What is being asked
Where in the data below does the word "repository" appear? Copy each line that holds it.

Start of Data to process

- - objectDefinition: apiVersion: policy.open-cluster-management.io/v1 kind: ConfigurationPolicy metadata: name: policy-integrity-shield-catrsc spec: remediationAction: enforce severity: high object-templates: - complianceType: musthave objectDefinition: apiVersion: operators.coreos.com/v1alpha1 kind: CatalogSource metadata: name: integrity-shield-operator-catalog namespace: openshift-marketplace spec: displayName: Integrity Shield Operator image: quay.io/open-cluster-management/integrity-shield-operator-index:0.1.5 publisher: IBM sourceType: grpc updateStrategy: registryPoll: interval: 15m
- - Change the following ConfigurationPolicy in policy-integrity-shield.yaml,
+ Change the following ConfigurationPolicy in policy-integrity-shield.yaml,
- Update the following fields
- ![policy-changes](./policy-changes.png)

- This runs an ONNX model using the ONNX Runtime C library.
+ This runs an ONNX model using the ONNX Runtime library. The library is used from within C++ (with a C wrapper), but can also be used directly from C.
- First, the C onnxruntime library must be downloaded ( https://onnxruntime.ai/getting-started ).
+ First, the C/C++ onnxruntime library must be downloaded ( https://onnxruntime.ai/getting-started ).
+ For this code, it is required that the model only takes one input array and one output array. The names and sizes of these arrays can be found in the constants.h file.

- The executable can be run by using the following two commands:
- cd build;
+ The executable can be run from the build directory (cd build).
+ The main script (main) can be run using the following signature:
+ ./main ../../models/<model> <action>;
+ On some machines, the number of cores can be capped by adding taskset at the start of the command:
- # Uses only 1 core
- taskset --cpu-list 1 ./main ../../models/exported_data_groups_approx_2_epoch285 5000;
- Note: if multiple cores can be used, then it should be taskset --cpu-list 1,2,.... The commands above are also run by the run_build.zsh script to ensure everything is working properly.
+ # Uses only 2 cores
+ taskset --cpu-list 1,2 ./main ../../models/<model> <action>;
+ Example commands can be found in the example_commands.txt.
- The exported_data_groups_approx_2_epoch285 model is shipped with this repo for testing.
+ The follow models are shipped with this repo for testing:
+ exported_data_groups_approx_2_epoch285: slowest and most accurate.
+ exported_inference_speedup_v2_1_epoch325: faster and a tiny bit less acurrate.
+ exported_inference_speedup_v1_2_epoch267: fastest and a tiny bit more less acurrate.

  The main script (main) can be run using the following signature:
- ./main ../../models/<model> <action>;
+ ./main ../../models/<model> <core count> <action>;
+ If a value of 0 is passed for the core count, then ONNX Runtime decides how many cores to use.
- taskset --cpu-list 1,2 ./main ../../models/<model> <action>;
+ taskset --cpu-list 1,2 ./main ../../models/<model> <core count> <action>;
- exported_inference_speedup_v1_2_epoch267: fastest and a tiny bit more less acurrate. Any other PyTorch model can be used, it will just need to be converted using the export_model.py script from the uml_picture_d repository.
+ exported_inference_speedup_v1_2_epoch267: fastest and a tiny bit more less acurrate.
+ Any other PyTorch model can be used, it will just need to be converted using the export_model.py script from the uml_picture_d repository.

End of Data to process

Your response
- exported_inference_speedup_v1_2_epoch267: fastest and a tiny bit more less acurrate. Any other PyTorch model can be used, it will just need to be converted using the export_model.py script from the uml_picture_d repository.
+ Any other PyTorch model can be used, it will just need to be converted using the export_model.py script from the uml_picture_d repository.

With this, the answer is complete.